A l’occasion des 25 ans de MUTEK Montréal, deux prototypes – imaginés par les artistes Lunice, Simon Chioini, Myriam Boucher – sont également présentés aux publics, en partenariat avec Moment Factory, : “Deux démonstrations de permettront de présenter des cas d’usages de performances hybrides. Nous nous intéressons particulièrement aux relations artiste-artiste, artistes-publics et publics-publics. Ces performances capteront les flux de données et les retraduiront, parfois de manière abstraite, dans une autre salle. On observera comment les publics perçoivent l’œuvre dans la salle dans laquelle ils se trouvent, mais aussi la façon dont ils ressentent la présence des performeurs et publics distants. L’idée avec ce nouveau projet de recherche est d’affiner les mécaniques d’interaction de la téléprésence“ détaille Alexandra Marin. Un bilan et des recommandations seront ensuite réalisés pour orienter les développements futurs.

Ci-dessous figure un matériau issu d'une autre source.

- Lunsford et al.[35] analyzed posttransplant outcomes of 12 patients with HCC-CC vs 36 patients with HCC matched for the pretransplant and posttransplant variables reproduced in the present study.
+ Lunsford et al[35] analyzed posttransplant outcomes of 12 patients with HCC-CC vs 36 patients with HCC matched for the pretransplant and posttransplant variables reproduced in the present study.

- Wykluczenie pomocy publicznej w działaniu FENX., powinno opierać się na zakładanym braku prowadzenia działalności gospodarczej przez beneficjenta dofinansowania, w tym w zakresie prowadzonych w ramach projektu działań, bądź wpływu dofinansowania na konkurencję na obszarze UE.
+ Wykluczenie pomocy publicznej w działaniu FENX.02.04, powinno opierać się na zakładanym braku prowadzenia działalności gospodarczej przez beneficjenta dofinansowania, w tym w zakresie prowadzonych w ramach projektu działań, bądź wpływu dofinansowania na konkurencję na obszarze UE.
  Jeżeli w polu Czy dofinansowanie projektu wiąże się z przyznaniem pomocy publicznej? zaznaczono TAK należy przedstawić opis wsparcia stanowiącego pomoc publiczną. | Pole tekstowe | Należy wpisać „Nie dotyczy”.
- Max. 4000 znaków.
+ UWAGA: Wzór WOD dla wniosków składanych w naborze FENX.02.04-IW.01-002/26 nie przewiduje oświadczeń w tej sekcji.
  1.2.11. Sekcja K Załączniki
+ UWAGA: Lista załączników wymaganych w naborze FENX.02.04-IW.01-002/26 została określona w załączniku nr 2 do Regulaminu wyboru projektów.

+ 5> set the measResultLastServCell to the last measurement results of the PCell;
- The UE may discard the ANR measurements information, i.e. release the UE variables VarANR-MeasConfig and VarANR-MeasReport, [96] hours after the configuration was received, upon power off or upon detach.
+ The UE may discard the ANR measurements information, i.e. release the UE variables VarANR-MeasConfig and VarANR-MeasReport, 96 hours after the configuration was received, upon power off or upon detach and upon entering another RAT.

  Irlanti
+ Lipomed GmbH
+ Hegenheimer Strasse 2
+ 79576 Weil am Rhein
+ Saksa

De nouveaux territoires de diffusion
Le département d’innovation a également mené d’autres initiatives inspirantes. Entre 2020 et 2023, un projet naît avec l’Orchestre symphonique de Montréal (OSM) visant à explorer de nouvelles manières d’écouter la musique classique en dehors d’une salle de concert. Alexandra Marin explique que “l’équipe de la SAT a enregistré un concert avec des méthodes de captation ambisoniques. La présentation du prototype de la pièce captée en son spatialisé a ensuite été présentée dans le dôme de la SAT. L’intérêt est de vivre une expérience unique permettant de naviguer dans l’orchestre, de s’approcher d’un instrument. En fait, cela permettait de vivre une expérience impossible ailleurs qu’à travers ce dispositif.” Satellite est un autre outil qui a été développé par la SAT de recherche qui peut s’appliquer au domaine du spectacle vivant. Il s’agit d’une plateforme webXR , sociale, accessible et personnalisable proposant une expérience proche de l’idée d’un métavers. “Avec Satellite, nous avons poussé la question de la navigation dans l’orchestre plus loin. Nous l’avons déployée en ligne afin qu’elle soit accessible sur le web et permettant aux utilisateur·rices de faire l’expérience d’une pièce symphonique en spatialisé dans le confort de leur maison”.
Une solution, certainement pas une panacée
Malgré toutes ces pistes, Alexandra Marin refuse pourtant de voir dans ces dispositifs une solution miracle répondant aux enjeux actuels du secteur de la culture. Elle relativise d’abord l’argument récurrent du renouvellement des publics grâce au numérique “nous n’avons pas réalisé d’étude d’impact à ce sujet et je ne suis pas sûr que soit aussi simple que cela, avant de conclure sur l’impact écologique, on pourrait se dire que toutes ces solutions économisent le déplacement des artistes ou des publics, qu’elles vont dans le sens de la décarbonation. Mais honnêtement je préfère rester prudente quand on parle d’écologie et de technologie. Le numérique a plutôt tendance à alourdir notre empreinte. Ce sont aussi des choses que nous devons prendre en compte dans la recherche et l’innovation”.